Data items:
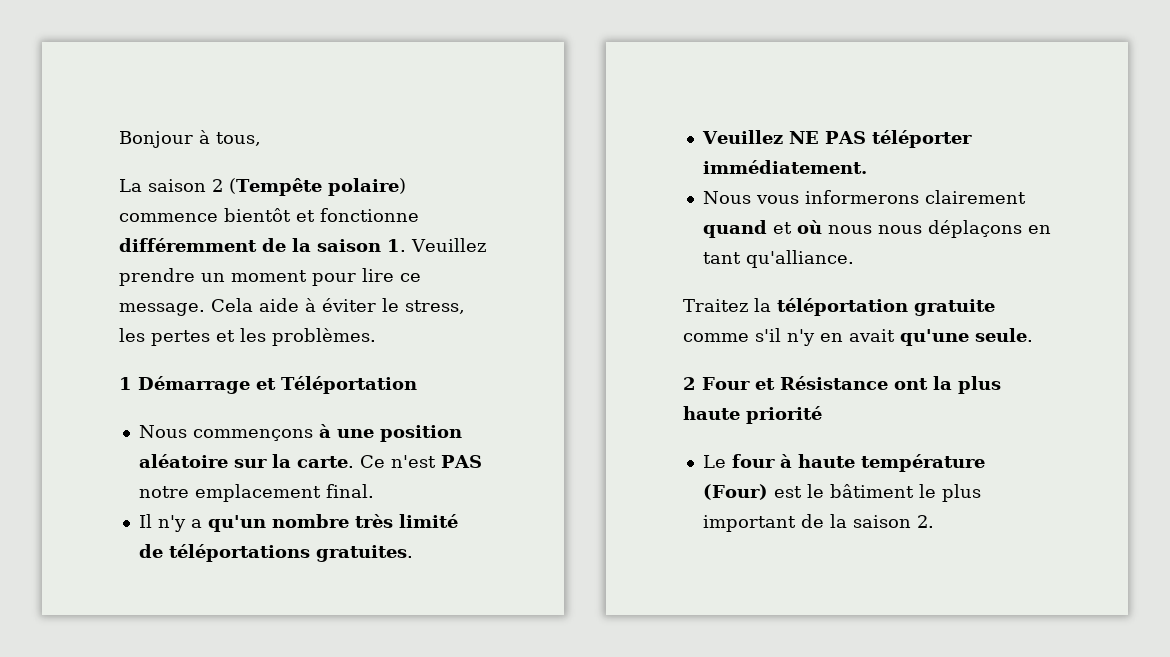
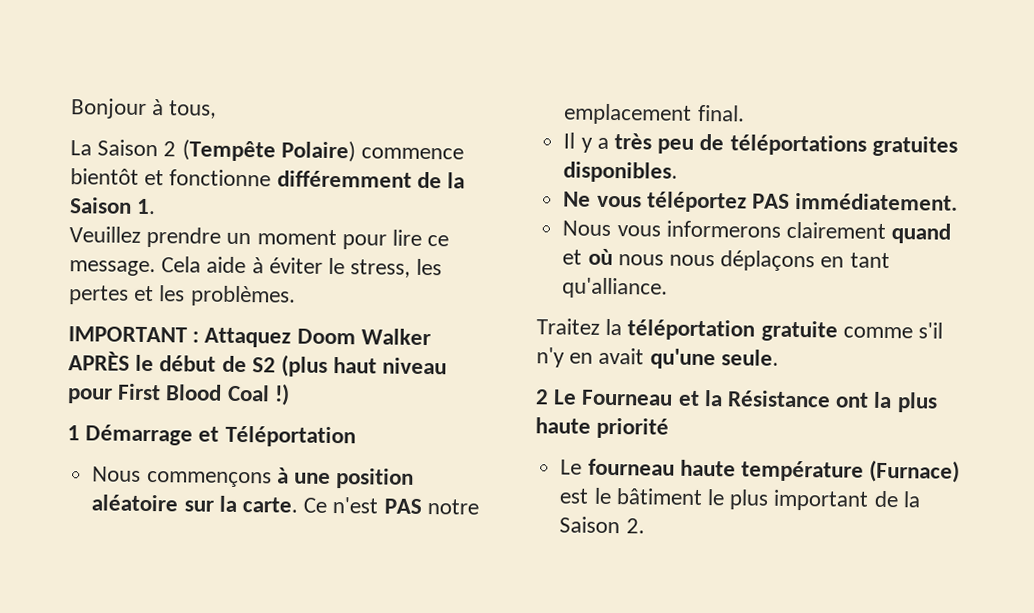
- La saison 2 (Tempête polaire) commence bientôt et fonctionne différemment de la saison 1. Veuillez prendre un moment pour lire ce message.
+ La Saison 2 (Tempête Polaire) commence bientôt et fonctionne différemment de la Saison 1.
+ Veuillez prendre un moment pour lire ce message.
+ IMPORTANT : Attaquez Doom Walker APRÈS le début de S2 (plus haut niveau pour First Blood Coal !)
- Il n'y a qu'un nombre très limité de téléportations gratuites.
- Veuillez NE PAS téléporter immédiatement.
+ Il y a très peu de téléportations gratuites disponibles.
+ Ne vous téléportez PAS immédiatement.
- 2 Four et Résistance ont la plus haute priorité
+ 2 Le Fourneau et la Résistance ont la plus haute priorité
- Le four à haute température (Four) est le bâtiment le plus important de la saison 2.
+ Le fourneau haute température (Furnace) est le bâtiment le plus important de la Saison 2.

§ TASK TO COMPLETE: Return, from the data, each line where the string "pour" occurs.

§ ANSWER TO THE PROBLEM:
- La saison 2 (Tempête polaire) commence bientôt et fonctionne différemment de la saison 1. Veuillez prendre un moment pour lire ce message.
+ Veuillez prendre un moment pour lire ce message.
+ IMPORTANT : Attaquez Doom Walker APRÈS le début de S2 (plus haut niveau pour First Blood Coal !)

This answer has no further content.